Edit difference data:
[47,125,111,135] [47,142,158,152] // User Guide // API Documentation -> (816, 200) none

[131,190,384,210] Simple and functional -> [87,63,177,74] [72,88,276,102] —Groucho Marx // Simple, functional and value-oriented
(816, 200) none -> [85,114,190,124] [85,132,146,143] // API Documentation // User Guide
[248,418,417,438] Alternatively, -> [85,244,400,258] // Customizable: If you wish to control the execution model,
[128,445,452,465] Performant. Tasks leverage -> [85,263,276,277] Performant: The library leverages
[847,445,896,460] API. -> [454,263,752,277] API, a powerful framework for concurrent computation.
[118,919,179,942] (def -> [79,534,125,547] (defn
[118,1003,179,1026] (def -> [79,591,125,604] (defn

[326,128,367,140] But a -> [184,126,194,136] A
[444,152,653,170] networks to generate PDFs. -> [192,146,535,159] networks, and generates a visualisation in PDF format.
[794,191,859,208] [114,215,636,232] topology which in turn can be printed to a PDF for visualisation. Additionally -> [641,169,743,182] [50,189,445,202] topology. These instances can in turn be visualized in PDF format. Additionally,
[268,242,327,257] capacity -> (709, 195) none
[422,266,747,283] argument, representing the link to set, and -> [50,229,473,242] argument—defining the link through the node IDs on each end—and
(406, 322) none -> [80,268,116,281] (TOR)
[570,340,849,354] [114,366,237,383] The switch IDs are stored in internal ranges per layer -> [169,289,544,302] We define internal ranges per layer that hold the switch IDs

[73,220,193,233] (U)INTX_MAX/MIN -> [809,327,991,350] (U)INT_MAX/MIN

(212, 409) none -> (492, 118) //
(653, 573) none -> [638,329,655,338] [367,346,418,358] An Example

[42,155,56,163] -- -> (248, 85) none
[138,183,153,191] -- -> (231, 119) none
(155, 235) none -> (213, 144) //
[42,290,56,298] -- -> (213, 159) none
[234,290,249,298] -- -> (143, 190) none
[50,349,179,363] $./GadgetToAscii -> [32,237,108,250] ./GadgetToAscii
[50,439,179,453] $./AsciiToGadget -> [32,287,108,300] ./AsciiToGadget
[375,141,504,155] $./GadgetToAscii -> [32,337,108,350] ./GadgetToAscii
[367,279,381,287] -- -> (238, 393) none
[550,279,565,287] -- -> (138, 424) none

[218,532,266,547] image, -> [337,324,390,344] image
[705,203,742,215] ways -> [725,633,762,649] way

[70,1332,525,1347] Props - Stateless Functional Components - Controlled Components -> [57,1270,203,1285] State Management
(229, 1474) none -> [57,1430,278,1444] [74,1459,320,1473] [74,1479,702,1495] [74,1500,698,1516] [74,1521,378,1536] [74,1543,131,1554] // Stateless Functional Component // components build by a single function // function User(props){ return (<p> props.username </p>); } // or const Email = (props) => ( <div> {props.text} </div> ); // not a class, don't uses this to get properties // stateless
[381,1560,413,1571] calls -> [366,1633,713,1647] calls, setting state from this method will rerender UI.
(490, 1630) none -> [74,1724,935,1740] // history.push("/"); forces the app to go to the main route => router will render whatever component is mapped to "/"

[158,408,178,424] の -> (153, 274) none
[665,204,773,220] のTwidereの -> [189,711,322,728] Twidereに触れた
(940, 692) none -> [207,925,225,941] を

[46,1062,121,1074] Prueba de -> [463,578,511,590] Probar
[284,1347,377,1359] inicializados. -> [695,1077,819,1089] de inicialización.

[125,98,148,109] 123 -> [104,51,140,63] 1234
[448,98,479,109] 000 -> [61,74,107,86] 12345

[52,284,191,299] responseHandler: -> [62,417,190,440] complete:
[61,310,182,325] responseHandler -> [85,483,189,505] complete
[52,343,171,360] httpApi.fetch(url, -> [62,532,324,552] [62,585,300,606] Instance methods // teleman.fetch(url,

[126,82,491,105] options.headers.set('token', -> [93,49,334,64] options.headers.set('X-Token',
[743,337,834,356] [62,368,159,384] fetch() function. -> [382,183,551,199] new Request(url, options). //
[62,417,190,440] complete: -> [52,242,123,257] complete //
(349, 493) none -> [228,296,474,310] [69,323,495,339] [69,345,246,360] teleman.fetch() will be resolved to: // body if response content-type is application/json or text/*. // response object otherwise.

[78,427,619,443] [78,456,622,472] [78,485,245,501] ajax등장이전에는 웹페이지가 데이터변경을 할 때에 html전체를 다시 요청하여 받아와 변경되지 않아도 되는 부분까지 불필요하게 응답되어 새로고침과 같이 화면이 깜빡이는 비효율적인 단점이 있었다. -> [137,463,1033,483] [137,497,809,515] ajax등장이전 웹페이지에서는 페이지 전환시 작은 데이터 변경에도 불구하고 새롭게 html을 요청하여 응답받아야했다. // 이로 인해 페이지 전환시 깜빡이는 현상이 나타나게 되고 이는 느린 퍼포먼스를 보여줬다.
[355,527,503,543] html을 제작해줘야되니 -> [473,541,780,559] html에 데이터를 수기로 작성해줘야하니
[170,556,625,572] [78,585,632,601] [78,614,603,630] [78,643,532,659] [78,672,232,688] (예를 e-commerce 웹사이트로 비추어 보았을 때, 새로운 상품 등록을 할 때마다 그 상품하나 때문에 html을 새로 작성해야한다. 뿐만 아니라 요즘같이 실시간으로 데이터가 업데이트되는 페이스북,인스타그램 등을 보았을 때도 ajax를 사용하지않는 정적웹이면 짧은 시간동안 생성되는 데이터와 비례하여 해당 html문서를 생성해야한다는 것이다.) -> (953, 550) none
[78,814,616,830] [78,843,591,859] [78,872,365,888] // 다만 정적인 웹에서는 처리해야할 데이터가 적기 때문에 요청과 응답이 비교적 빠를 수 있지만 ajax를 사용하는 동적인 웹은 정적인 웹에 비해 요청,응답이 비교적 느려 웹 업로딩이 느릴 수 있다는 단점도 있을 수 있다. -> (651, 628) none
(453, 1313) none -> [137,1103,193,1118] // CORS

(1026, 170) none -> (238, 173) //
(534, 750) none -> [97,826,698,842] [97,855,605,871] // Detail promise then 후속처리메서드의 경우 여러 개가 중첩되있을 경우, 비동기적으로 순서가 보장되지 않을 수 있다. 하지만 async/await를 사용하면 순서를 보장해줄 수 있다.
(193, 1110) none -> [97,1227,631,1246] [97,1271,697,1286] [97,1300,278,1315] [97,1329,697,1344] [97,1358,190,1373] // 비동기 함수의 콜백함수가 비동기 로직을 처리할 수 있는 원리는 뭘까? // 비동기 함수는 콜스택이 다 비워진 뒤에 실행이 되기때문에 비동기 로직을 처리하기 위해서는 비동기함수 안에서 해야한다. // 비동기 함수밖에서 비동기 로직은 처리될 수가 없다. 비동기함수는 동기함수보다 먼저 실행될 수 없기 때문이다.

#### WHAT IS NEEDED:
Once you find the line with "[268,242,327,257] capacity -> (709, 195) none" above, print it and every line after it up to and including the line with "[367,279,381,287] -- -> (238, 393) none", exactly as written and nothing else.

#### ANSWER SECTION:
[268,242,327,257] capacity -> (709, 195) none
[422,266,747,283] argument, representing the link to set, and -> [50,229,473,242] argument—defining the link through the node IDs on each end—and
(406, 322) none -> [80,268,116,281] (TOR)
[570,340,849,354] [114,366,237,383] The switch IDs are stored in internal ranges per layer -> [169,289,544,302] We define internal ranges per layer that hold the switch IDs

[73,220,193,233] (U)INTX_MAX/MIN -> [809,327,991,350] (U)INT_MAX/MIN

(212, 409) none -> (492, 118) //
(653, 573) none -> [638,329,655,338] [367,346,418,358] An Example

[42,155,56,163] -- -> (248, 85) none
[138,183,153,191] -- -> (231, 119) none
(155, 235) none -> (213, 144) //
[42,290,56,298] -- -> (213, 159) none
[234,290,249,298] -- -> (143, 190) none
[50,349,179,363] $./GadgetToAscii -> [32,237,108,250] ./GadgetToAscii
[50,439,179,453] $./AsciiToGadget -> [32,287,108,300] ./AsciiToGadget
[375,141,504,155] $./GadgetToAscii -> [32,337,108,350] ./GadgetToAscii
[367,279,381,287] -- -> (238, 393) none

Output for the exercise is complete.